I Gladly Took Advantage Of These Kindly Clouds To Make An
Effort To Cross The Few Miles Of The Glacier That Lay Between Me And
The Shore Of The Inlet.
I made a pair of goggles but am afraid to
wear them.
Fortunately the ice here is but little broken, therefore
I pulled my cap well down and set off about five o'clock. I got on
pretty well and camped on the glacier in sight of the main camp,
which from here in a straight line is only five or six miles away. I
went ashore on Granite Island and gleaned a little fossil wood with
which I made tea on the ice.
July 20. I kept wet bandages on my eyes last night as long as I
could, and feel better this morning, but all the mountains still
seem to have double summits, giving a curiously unreal aspect to the
landscape. I packed everything on the sled and moved three miles
farther down the glacier, where I want to make measurements. Twice
to-day I was visited on the ice by a hummingbird, attracted by the
red lining of the bear-skin sleeping-bag.

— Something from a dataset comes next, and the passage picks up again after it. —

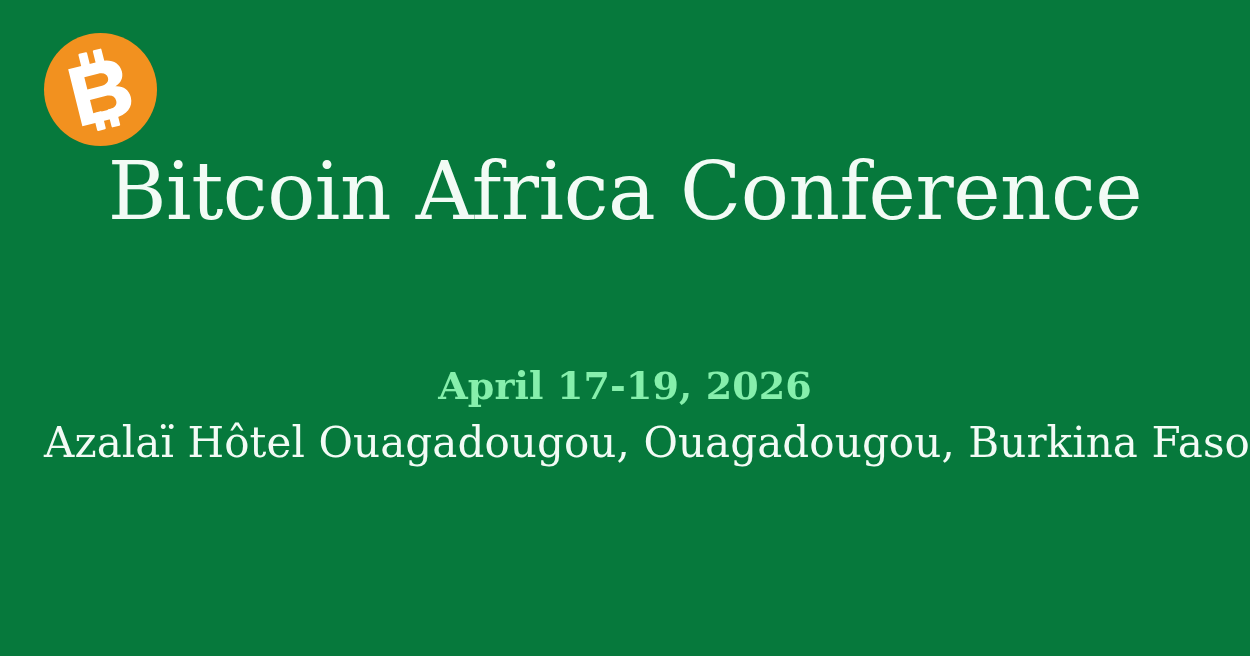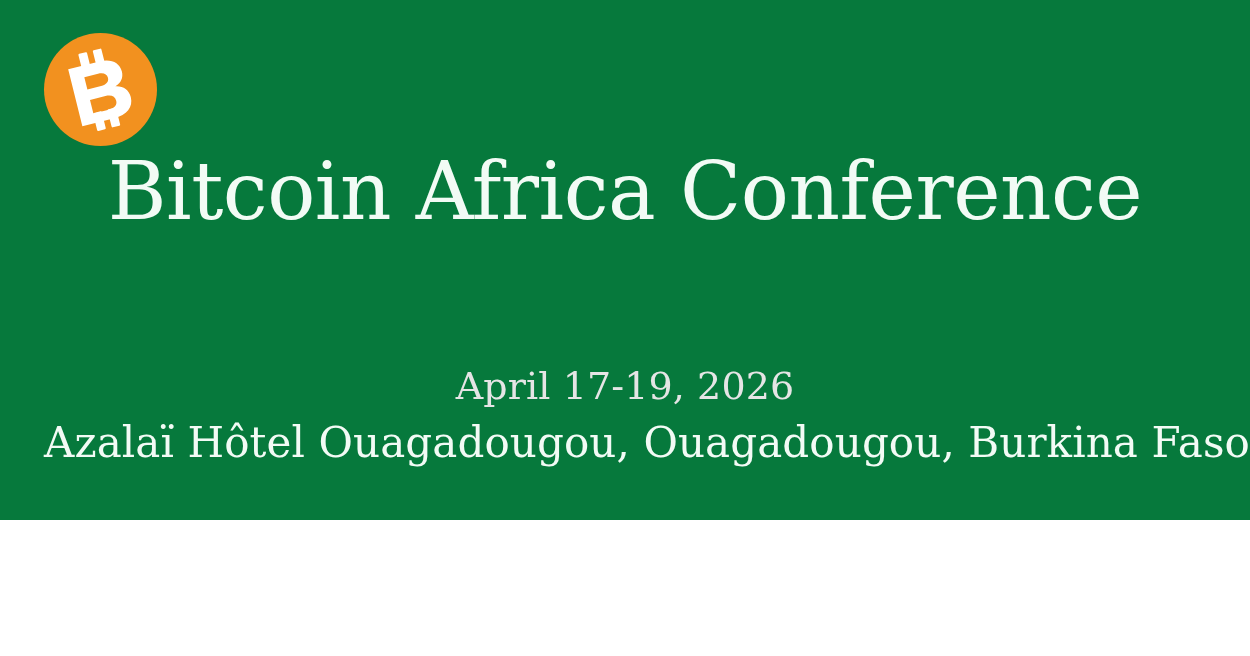"Bitcoin Africa Conference" #event-card { height: 520px -> 656px }
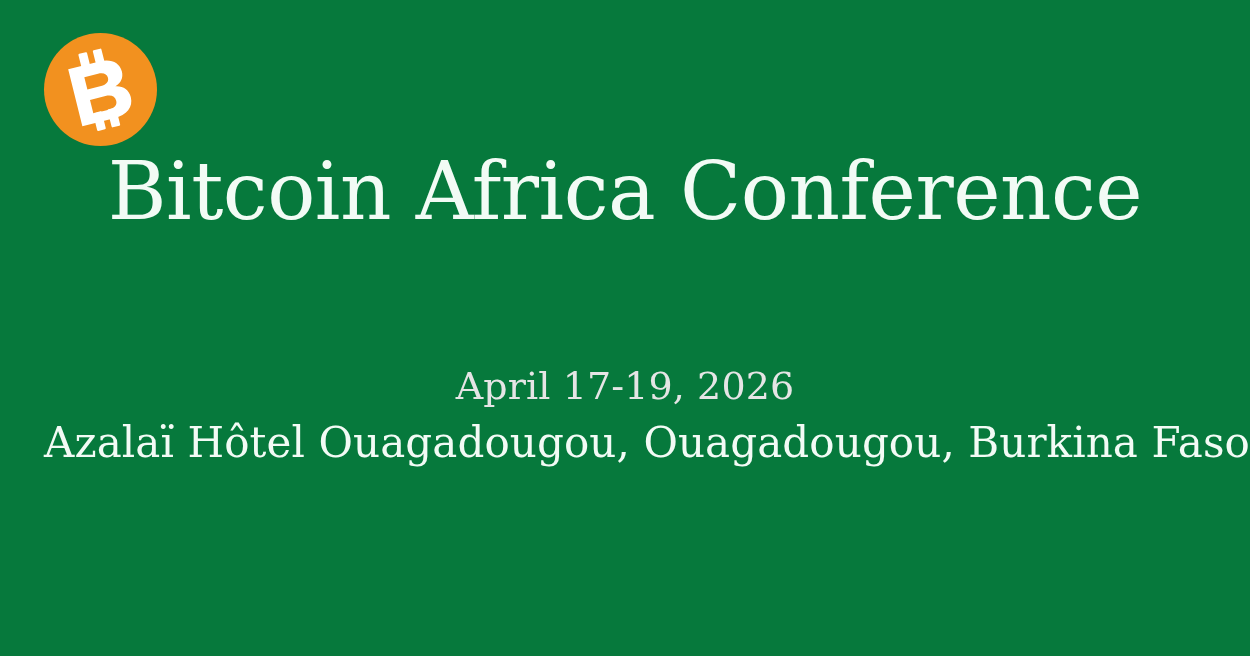"April 17-19, 2026" #event-date { color: #e5e5e5 -> #86efac; font-weight: 400 -> 700 }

I have gained some light on the formation of gravel-beds along
the inlet. The material is mostly sifted and sorted by successive
railings and washings along the margins of the glacier-tributaries,
where the supply is abundant beyond anything I ever saw elsewhere.
The lowering of the surface of a glacier when its walls are not too
steep leaves a part of the margin dead and buried and protected from
the wasting sunshine beneath the lateral moraines.